Critique nationaliste: erreur de lecture

12/16/09

Permalink 08:44:59 am, par Jean-Pierre Proulx,
Catégorie: Discussion

Critique nationaliste: erreur de lecture

Le Devoir publie ce matin plusieurs textes em réaction au manifeste politique de Mme Quérin. J’ai cosigné l’un d’entre eux avec MM. Georges Leroux, Jean-Marc Larouche et Louis Rousseau, tous trois professeurs à l’UQAM. Le Devoir l'a intitulé: "Critique nationaliste: erreur de lecture". Pour les lecteurs pressés, en voici tout de même un extrait important puisqu’il porte sur l’essentiel du débat.

La Presse publie par ailleurs un texte de Luc Bégin de l’Université Laval sous le titre : « L’étude Joëlle Quérin sur le cours d’éthique repose sur une confusion remarquable entre pluralisme et culturalisme ». Sa critique va dans le même sens que la nôtre.

«Multiculturalisme», pluralisme et éthique commune

La facilité avec laquelle Mme Quérin assimile le pluralisme au «multiculturalisme» n'est rien de moins que déconcertante, mais le but visé est net: en accolant au pluralisme, un fait de la société tout autant qu'une attitude impliquant le respect de la diversité, l'étiquette de «multiculturalisme», on diabolise la philosophie politique de ce qu'on cherche à discréditer. Affirmer que le programme ECR est «multiculturaliste», c'est en effet le déclarer au service de l'idéologie «canadian», le dénoncer comme «chartiste» et «trudeauiste». Mais cette rhapsodie d'accusations d'endoctrinement est-elle une lecture juste du programme?

C'est le contraire qui est la vérité: le législateur, dans les orientations ministérielles de 2005, a expressément déterminé les finalités citoyennes du cours en privilégiant la reconnaissance de l'autre et la poursuite du bien commun. La Charte québécoise des droits et libertés de la personne est au coeur de notre identité, et aucunement le multiculturalisme religieux ou communautaire promu dans le reste du Canada.

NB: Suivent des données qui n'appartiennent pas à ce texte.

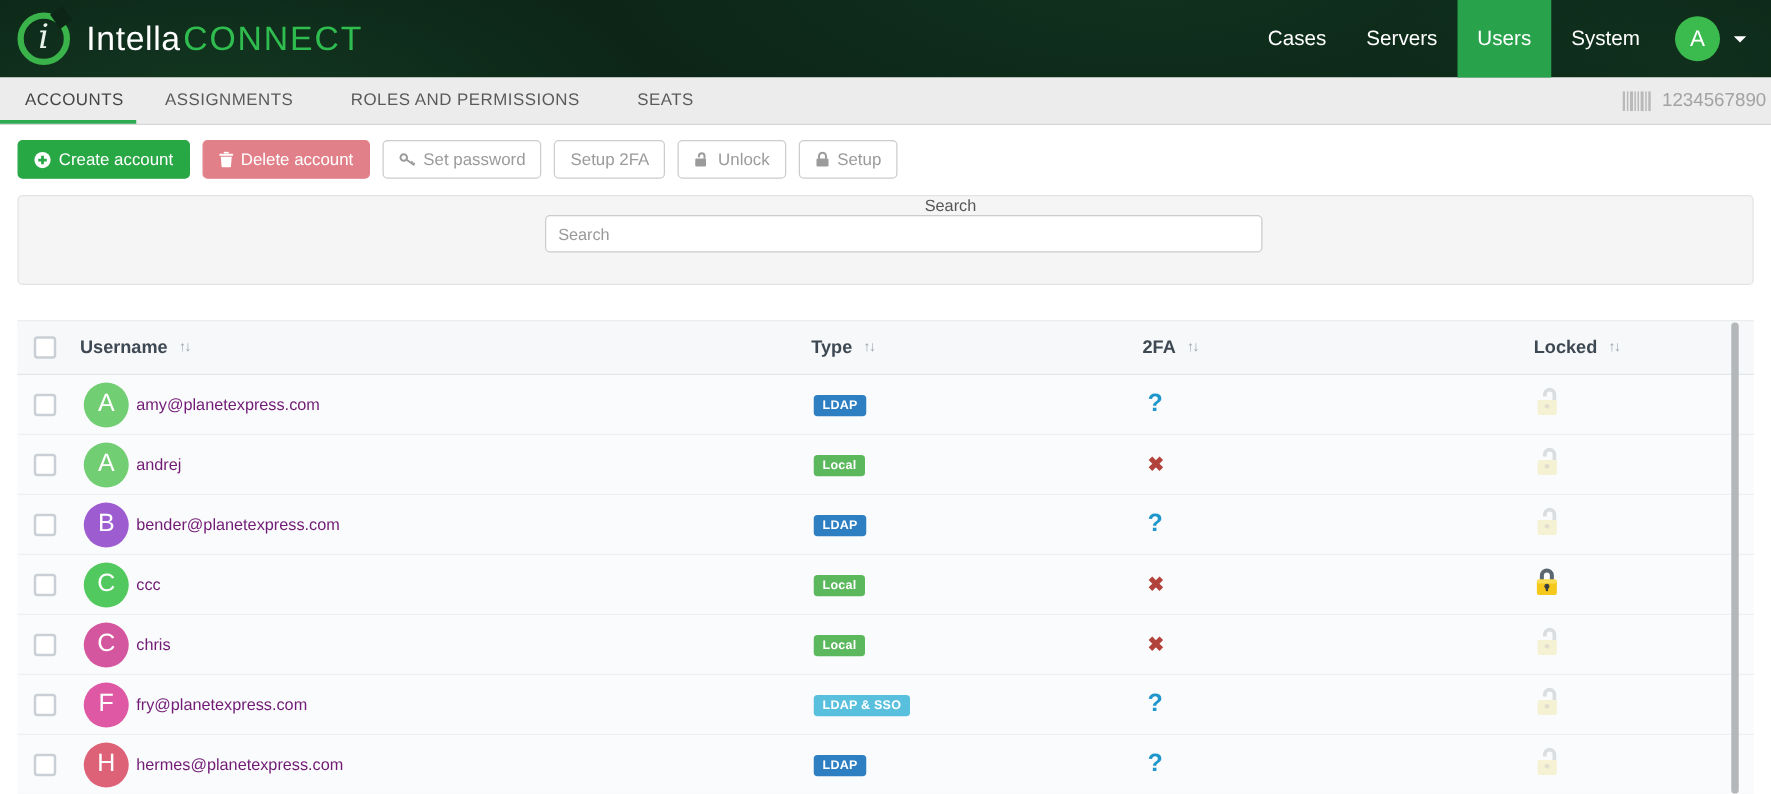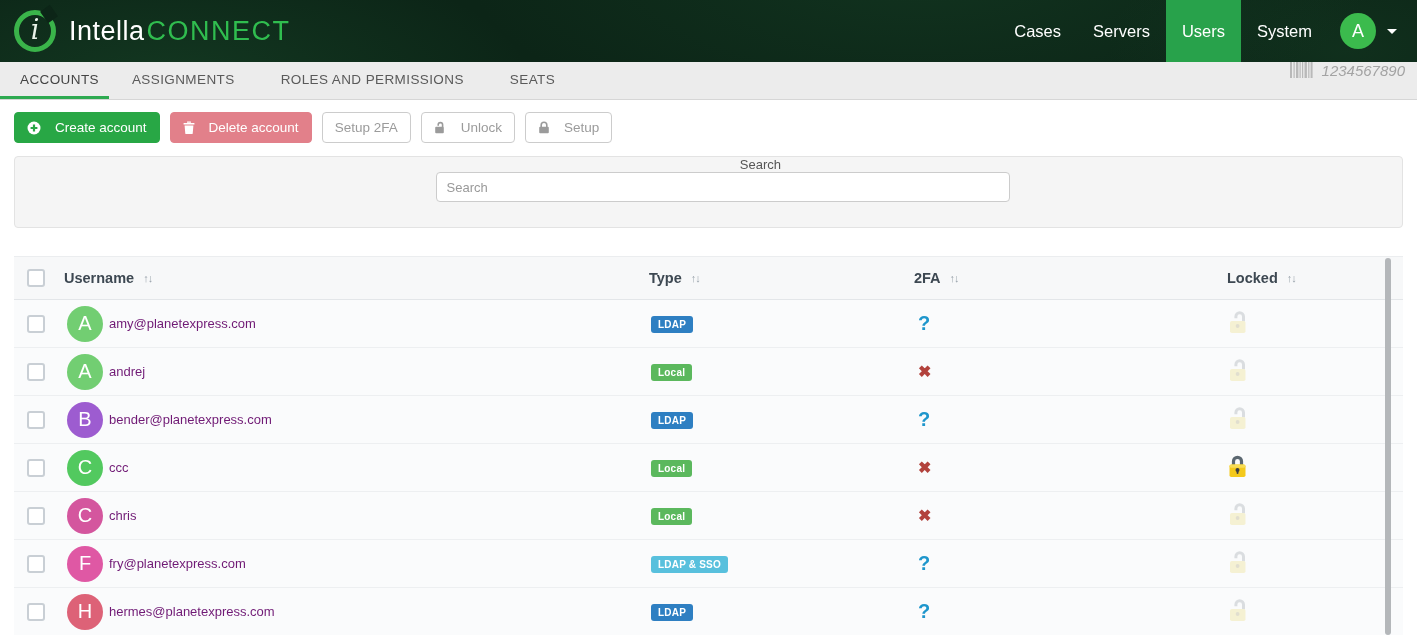"1234567890" .license { align-items: flex-start -> center; font-style: italic -> none; padding-right: 12px -> 4px }
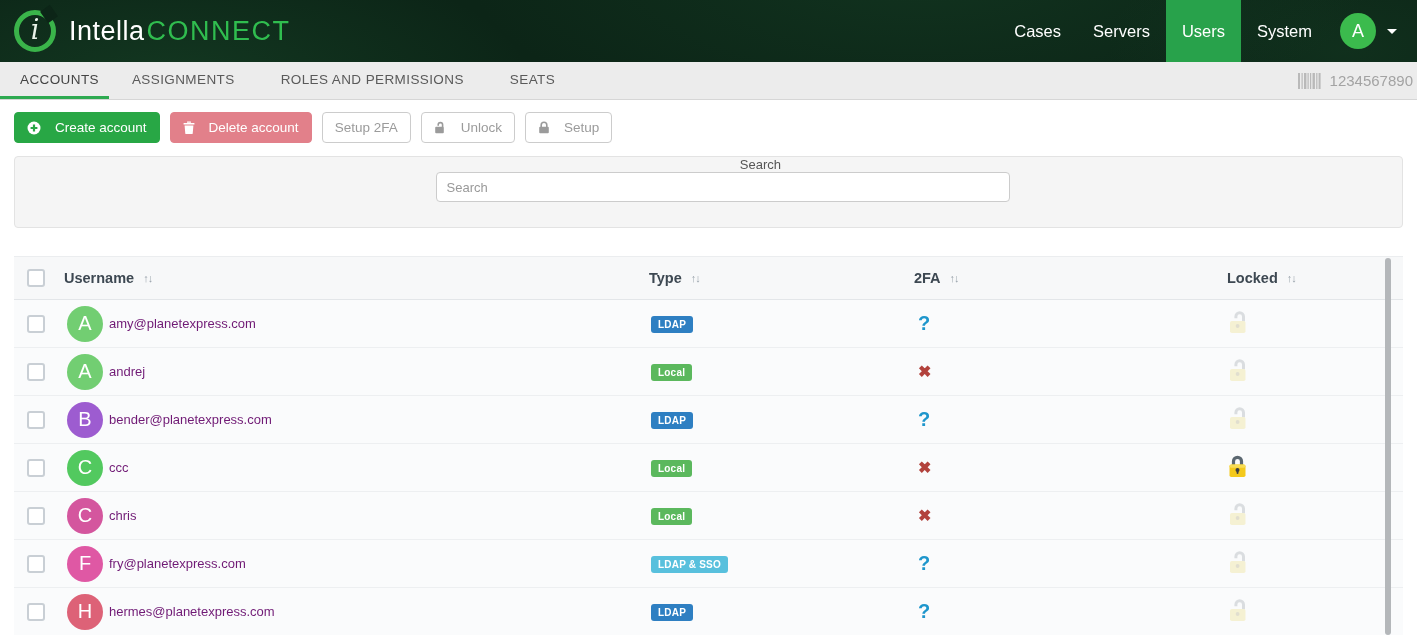"Create account" .btn { gap: 14px -> 6px }
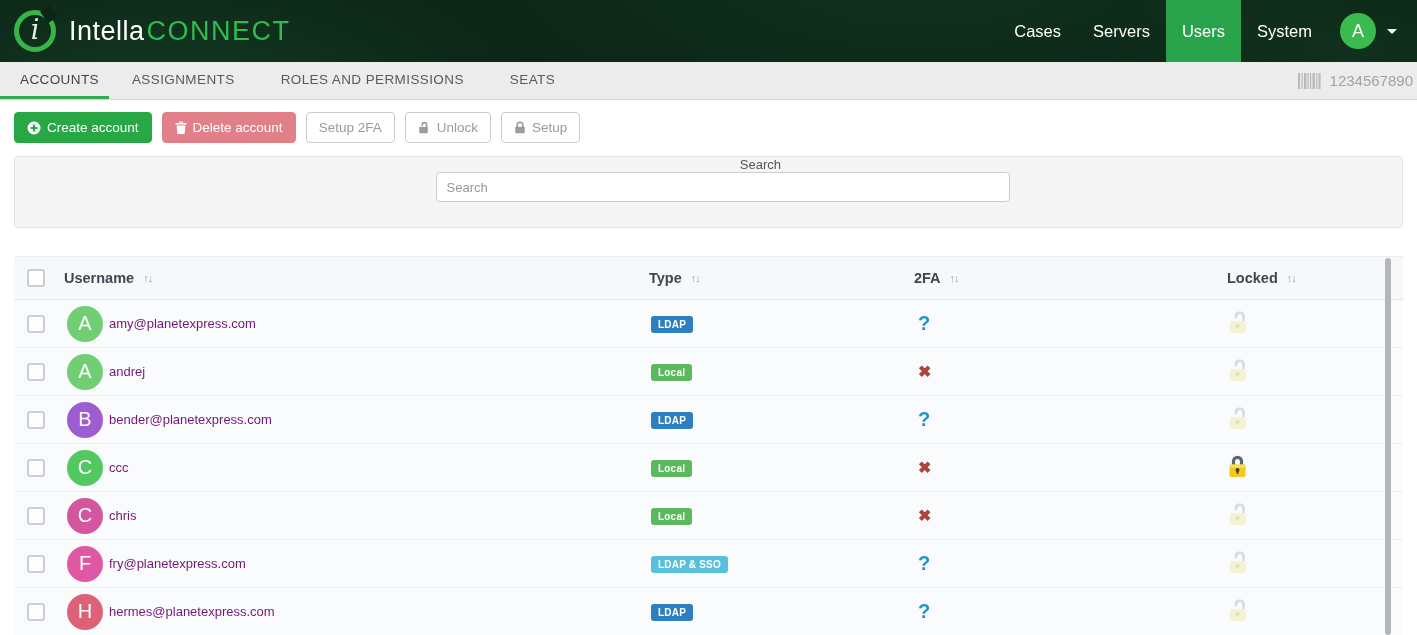"Set password" button.btn { html: none -> <button> <svg> <circle></circle> <path></path> </svg> <span>Set password</span> </button> }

En effet, contre le multiculturalisme qui soutient la promotion de la différence pour elle-même, le nouveau programme promeut la construction commune d'un «vivre-ensemble» au sein d'une culture partagée. C'est la raison pour laquelle la compétence du dialogue est placée par le programme en complément de la réflexion éthique et de la connaissance du phénomène religieux.

Au nom de quoi, on peut se le demander, la pensée nationale devrait-elle s'inquiéter de la promotion du dialogue et de la construction de la culture commune? Au nom de quoi devrait-on abolir, dans un monde menacé de tous côtés par des réflexes de fermeture, une éducation au pluralisme ouverte sur la diversité et d'abord soucieuse du vivre-ensemble? Toutes les démocraties occidentales sont aujourd'hui engagées dans cet effort d'éducation au pluralisme, le Québec ne fait pas exception et régresserait beaucoup s'il y renonçait.